(SOURCE DATA Opens)
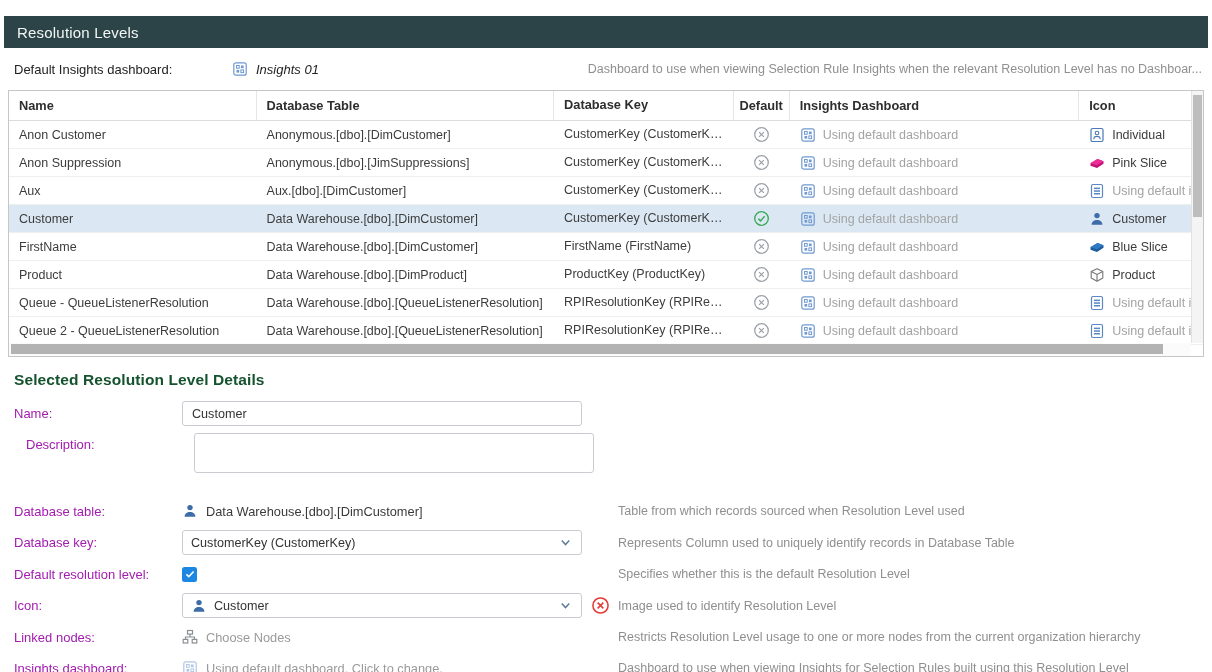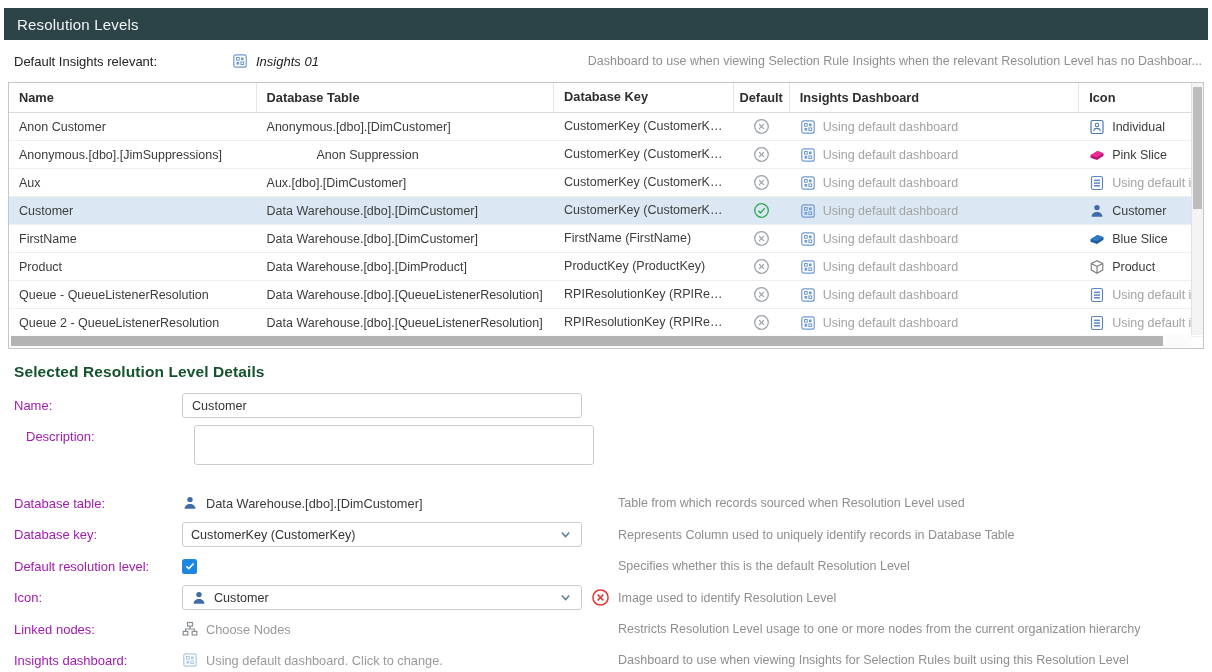--- a/index.html
+++ b/index.html
@@ -1,19 +1,19 @@
 <!DOCTYPE html>
 <html><head>
 <meta charset="utf-8">
 <style>
   * { margin:0; padding:0; box-sizing:border-box; }
   html,body { width:1212px; height:672px; overflow:hidden; background:#fff;
     font-family:"Liberation Sans","DejaVu Sans",sans-serif; }
 
-  .title-bar { margin:8px 4px 0 4px; height:32px; background:#2c4347; color:#f4f6f6;
+  .title-bar { margin:16px 4px 0 4px; height:32px; background:#2c4347; color:#f4f6f6;
     display:flex; align-items:center; padding-left:13px; font-size:15px; letter-spacing:.2px; }
 
   .meta-row { height:42px; display:flex; align-items:center; padding:0 10px 0 14px; }
   .meta-label { width:218px; font-size:13px; color:#222; flex-shrink:0; }
   .meta-value { margin-left:8px; font-size:13px; font-style:italic; color:#222; }
   .meta-hint { margin-left:auto; font-size:12.5px; color:#8f8f8f; white-space:nowrap; overflow:hidden; }
 
   .table-wrap { margin:0 8px; border:1px solid #c6c6c6; position:relative; height:267px; background:#fff; }
   .thead { display:flex; height:30px; align-items:center; border-bottom:1px solid #dcdcdc;
     font-size:12.8px; font-weight:bold; color:#2e2e2e; padding-right:12px; }
@@ -67,21 +67,21 @@
   .red-x { margin-left:9px; display:inline-flex; }
 </style>
 </head>
 <body>
 
 <div class="title-bar">
   <span>Resolution Levels</span>
 </div>
 
 <div class="meta-row">
-  <span class="meta-label">Default Insights relevant:</span>
+  <span class="meta-label">Default Insights dashboard:</span>
   <span class="ico">
       <svg width="16" height="16" viewBox="0 0 16 16">
         <rect x="1.8" y="1.8" width="12.4" height="12.4" rx="2" fill="none" stroke="#6f99cf" stroke-width="1.2"></rect>
         <rect x="4.5" y="4.5" width="2.7" height="2.7" fill="none" stroke="#6f99cf" stroke-width="1"></rect>
         <rect x="8.9" y="4.5" width="2.7" height="2.7" fill="#6f99cf"></rect>
         <rect x="4.5" y="8.9" width="2.7" height="2.7" fill="#6f99cf"></rect>
         <rect x="8.9" y="8.9" width="2.7" height="2.7" fill="none" stroke="#6f99cf" stroke-width="1"></rect>
       </svg>
     </span>
   <span class="meta-value">Insights 01</span>
@@ -127,22 +127,22 @@
             <svg width="16" height="16" viewBox="0 0 16 16">
               <rect x="2" y="1.5" width="12" height="13" rx="1.5" fill="none" stroke="#4a7ab5" stroke-width="1.2"></rect>
               <circle cx="8" cy="6" r="1.8" fill="none" stroke="#4a7ab5" stroke-width="1.1"></circle>
               <path d="M4.8 12.2 c0-1.8 1.4-2.8 3.2-2.8 s3.2 1 3.2 2.8" fill="none" stroke="#4a7ab5" stroke-width="1.1"></path>
             </svg>
           </span>
           <span class="">Individual</span>
         </div>
       </div>
       <div class="trow">
+        <div class="cell c1">Anon Suppression</div>
         <div class="cell c2">Anonymous.[dbo].[JimSuppressions]</div>
-        <div class="cell c1">Anon Suppression</div>
         <div class="cell c3">CustomerKey (CustomerKey)</div>
         <div class="cell c4">
           <span class="ico">
             <svg width="17" height="17" viewBox="0 0 18 18">
               <circle cx="9" cy="9" r="7.2" fill="none" stroke="#9aa0a6" stroke-width="1.3"></circle>
               <path d="M6.5 6.5 L11.5 11.5 M11.5 6.5 L6.5 11.5" stroke="#9aa0a6" stroke-width="1.3"></path>
             </svg>
           </span>
         </div>
         <div class="cell c5">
(SOURCE DATA Closes)
• [TASK DESCRIPTION]: Reproduce every line from the preceding data in which the word "font" can be found.

• [TASK OUTPUT]:
     font-family:"Liberation Sans","DejaVu Sans",sans-serif; }
     display:flex; align-items:center; padding-left:13px; font-size:15px; letter-spacing:.2px; }
   .meta-label { width:218px; font-size:13px; color:#222; flex-shrink:0; }
   .meta-value { margin-left:8px; font-size:13px; font-style:italic; color:#222; }
   .meta-hint { margin-left:auto; font-size:12.5px; color:#8f8f8f; white-space:nowrap; overflow:hidden; }
     font-size:12.8px; font-weight:bold; color:#2e2e2e; padding-right:12px; }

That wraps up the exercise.